## Your objective
Beneath this line are entries. Copy the range from the line with "color: #4c1d95 ->" to the line with "left: 276px ->", ends included, exactly; leave pictures out.

## Records for the task
--

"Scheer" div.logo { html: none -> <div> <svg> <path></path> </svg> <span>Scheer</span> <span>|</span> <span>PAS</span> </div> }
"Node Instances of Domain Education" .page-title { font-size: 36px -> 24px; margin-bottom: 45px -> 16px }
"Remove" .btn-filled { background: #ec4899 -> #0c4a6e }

--

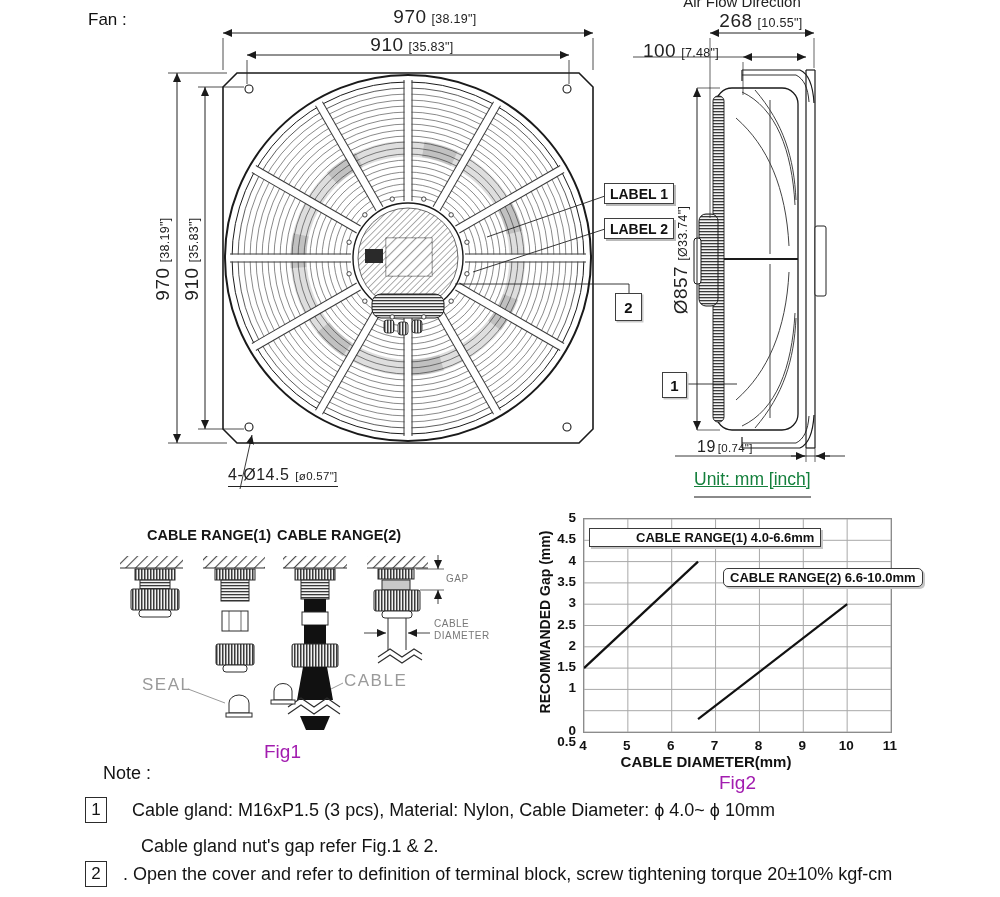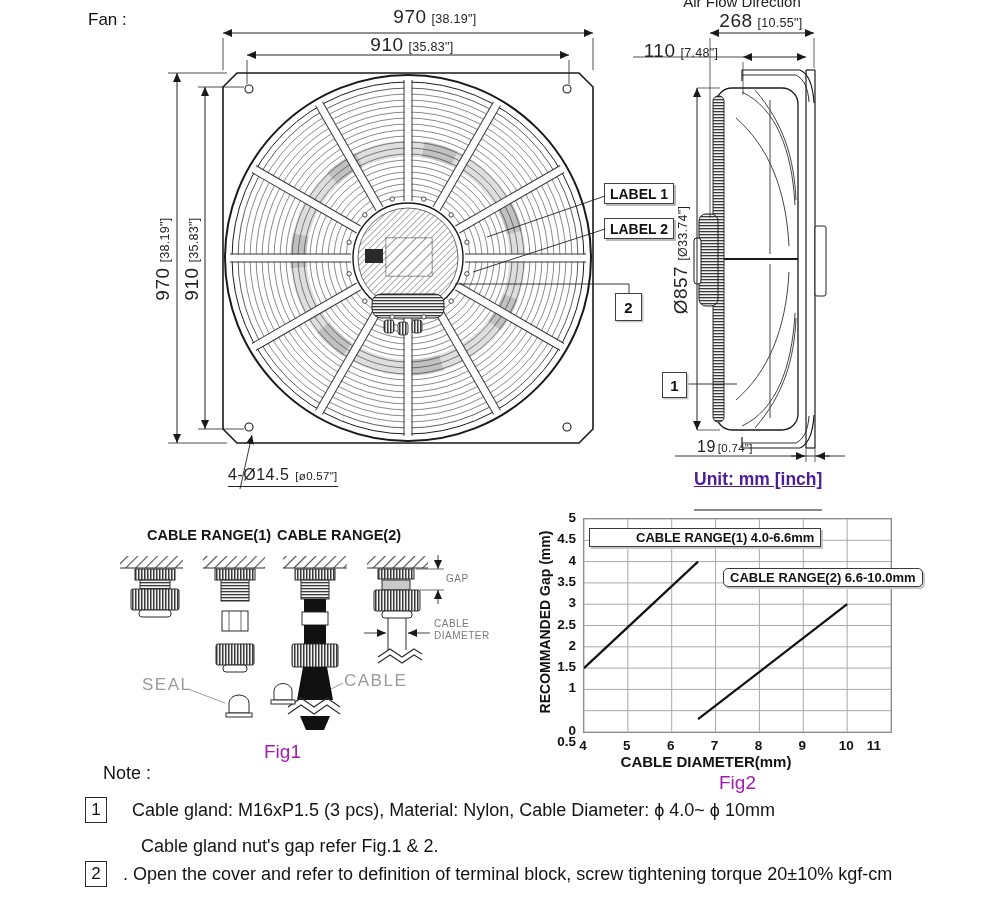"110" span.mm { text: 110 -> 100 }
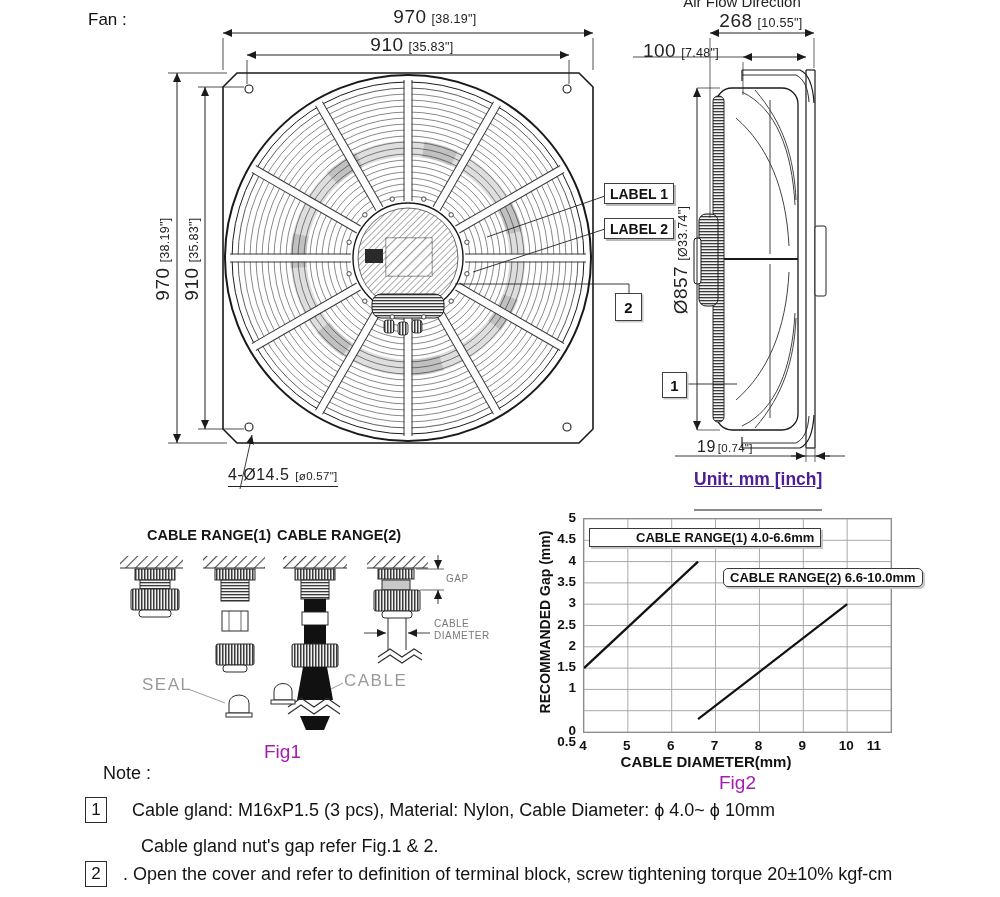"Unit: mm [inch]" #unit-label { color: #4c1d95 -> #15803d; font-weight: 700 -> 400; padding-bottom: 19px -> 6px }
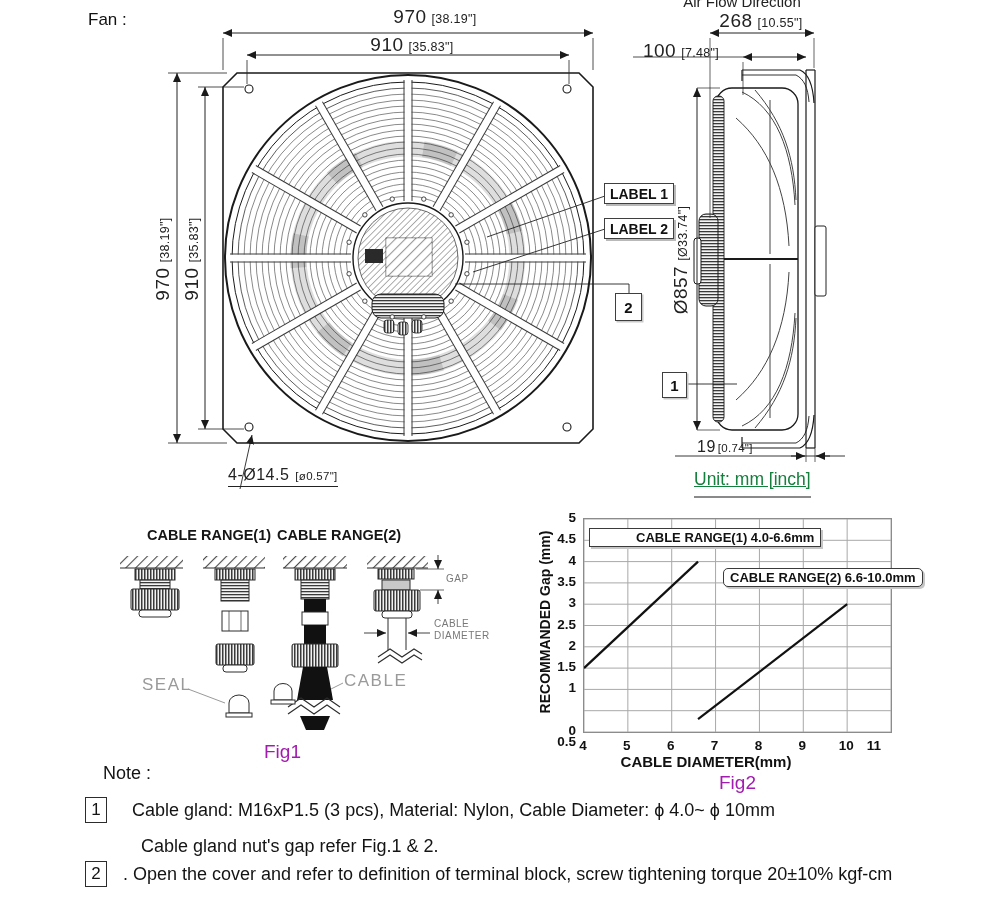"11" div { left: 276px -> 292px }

--

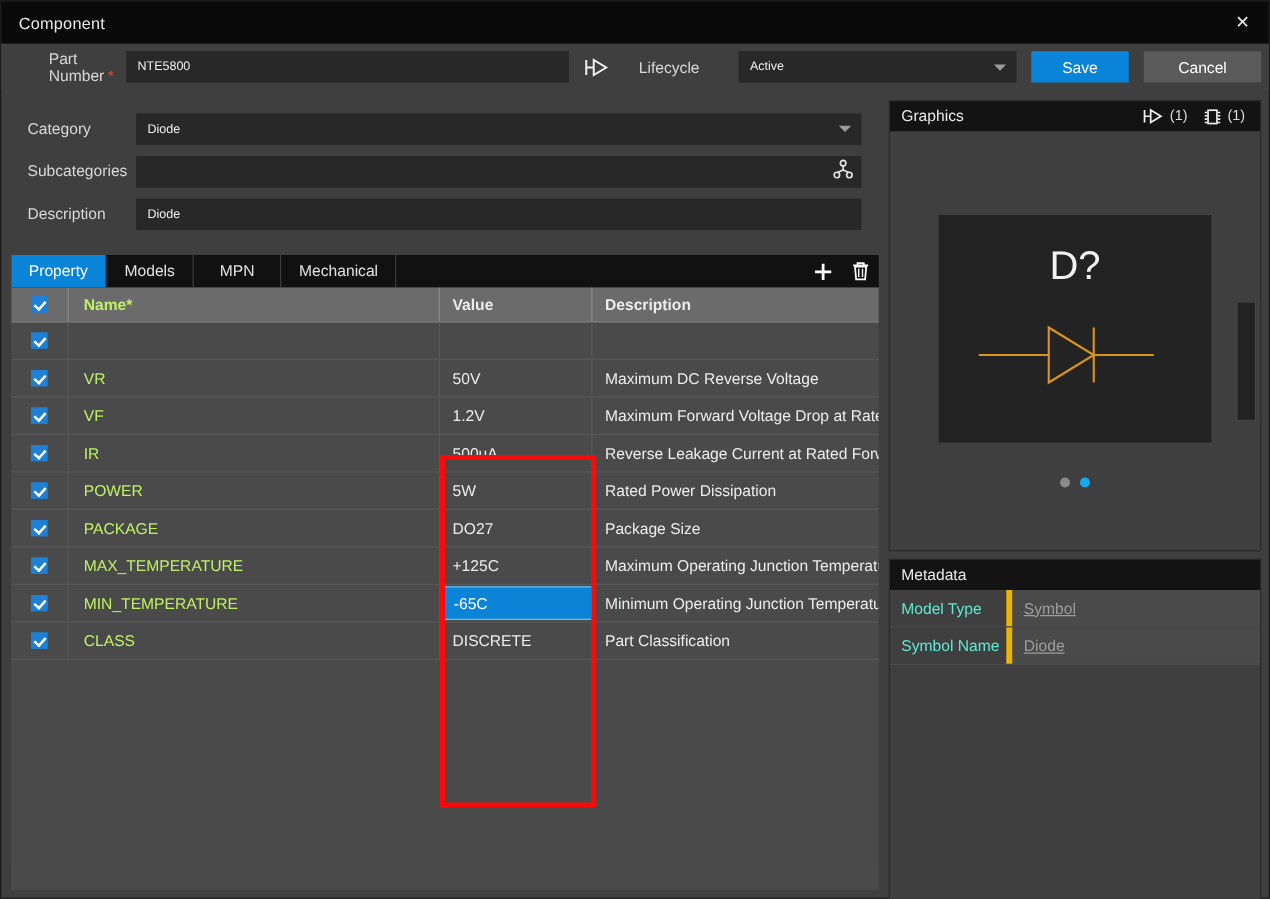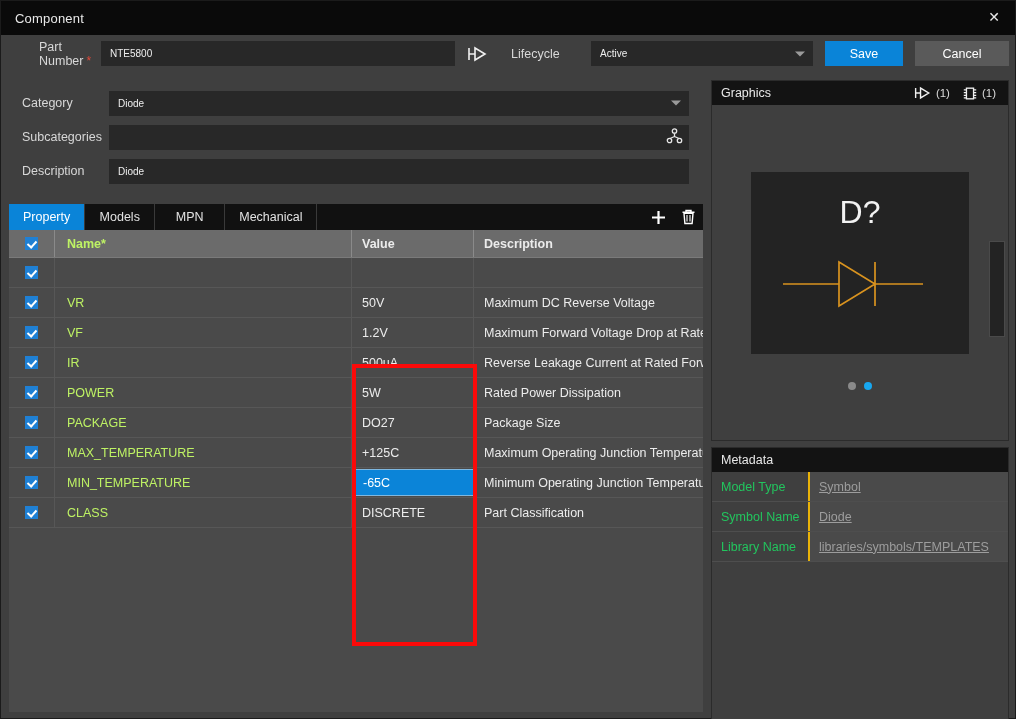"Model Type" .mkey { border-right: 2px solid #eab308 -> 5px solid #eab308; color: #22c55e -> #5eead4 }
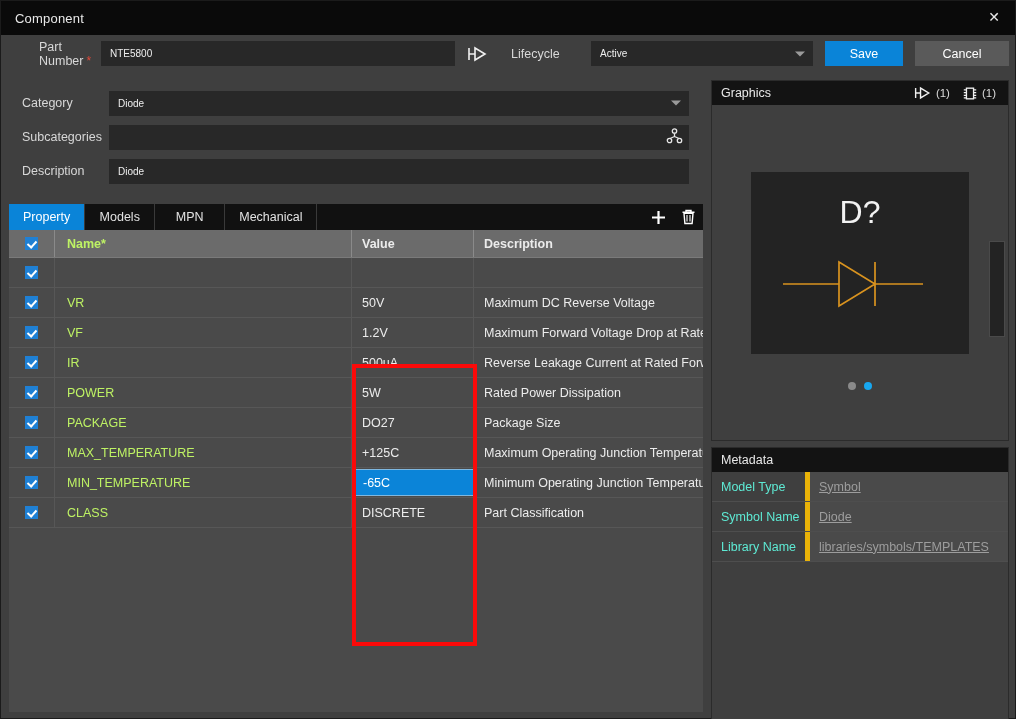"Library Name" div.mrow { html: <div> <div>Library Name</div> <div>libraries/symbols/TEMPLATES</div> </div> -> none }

--

## Solution to this exercise
"Unit: mm [inch]" #unit-label { color: #4c1d95 -> #15803d; font-weight: 700 -> 400; padding-bottom: 19px -> 6px }
"11" div { left: 276px -> 292px }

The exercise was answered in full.